The first feature was a joint Spanish/Ecuador production called Qué Tan Lejos (How Much Further) which turned out to be a rather pleasant on-the-road movie that looked like a travel advertisement for the country. Two women who don’t know each other meet on a bus ride from Quito on their way to south to the town of Cuenca. One of the women is Spanish, from Barcelona, and the other is a young Ecuadorian. Without caricaturizing the women, even I could immediately pick up on the huge cultural differences between the two native Spanish speakers.
The Spanish woman—or Catalana seeing how she was from Barcelona—was almost comically ebullient and effusive, just like the woman sitting beside me.
I think that Spanish people see Latin America as their own precious gem to be savored and appreciated.
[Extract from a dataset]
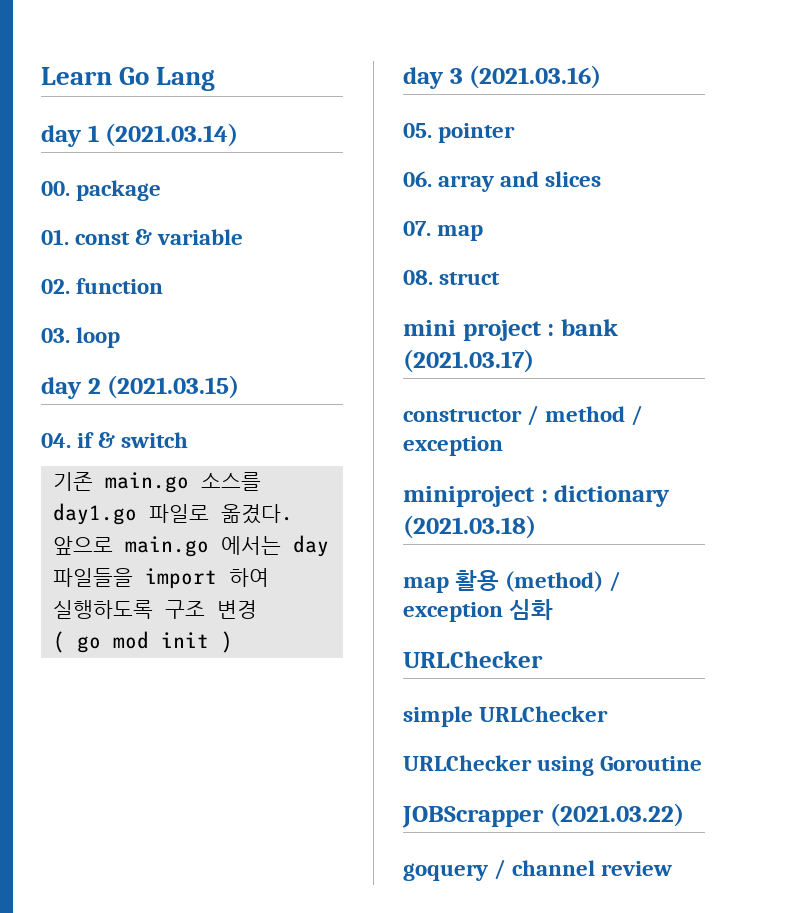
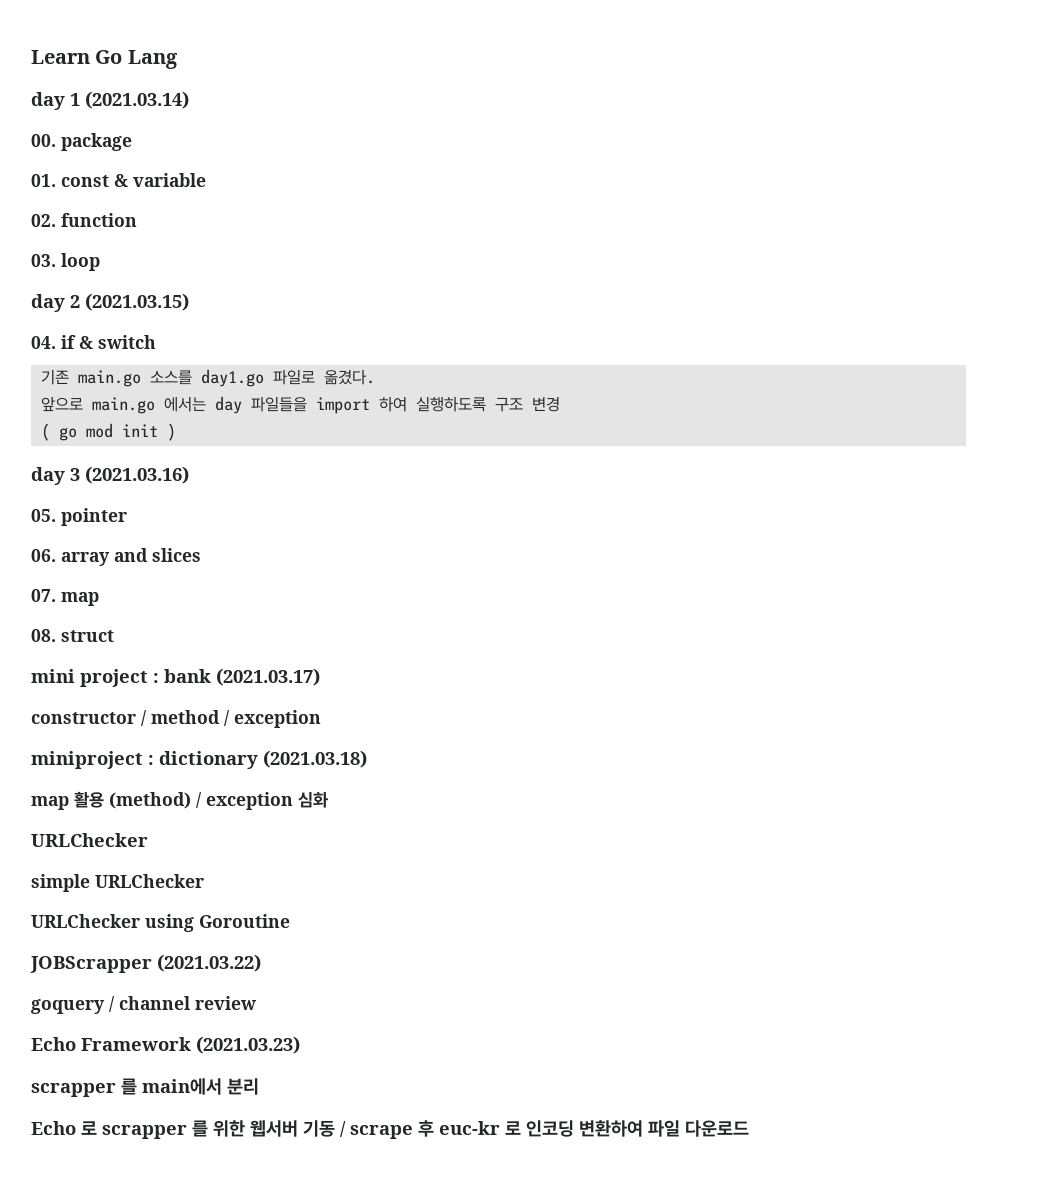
+ Echo Framework (2021.03.23)
+ scrapper 를 main에서 분리
+ Echo 로 scrapper 를 위한 웹서버 기동 / scrape 후 euc-kr 로 인코딩 변환하여 파일 다운로드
Latin Americans see the Spanish as rich Europeans. At one point another woman on the bus calls the Spanish girl a “gringa” which got a laugh from everyone in the theater. What I found most interesting about the film was hearing the two very different languages, Spanish and the Spanish spoken in Ecuador, spoken side by side. After a year here in Spain I could really pick up not only on the accents but on the differences in the vocabulary.
In between the two features there was about a ten minute intermission. I knew that the time period required to watch two movies was a bit long for Spaniards to pass without some sort of meal. I was ordered to pack a small sandwich and a bottle of water because there isn’t much at this theater in the way of snacks—only a vending machine with candy and soft drinks. With the lights on during the break I noticed that just about everyone else had packed in supplies and I instantly became envious when I noticed the couple in front of us drinking beers. I joked that there was a group in front of us who had brought in an entire paella. In terms of humor I couldn’t think of anything more cumbersome and unwieldy to eat in a movie theater than paella.
The second feature was a pretty dumb American movie dubbed into Spanish, something I wouldn’t dream of sitting through in English. In Spanish I can file junk like this under “education.” I was able to follow every word of the movie even when I was on the verge of nodding off to sleep.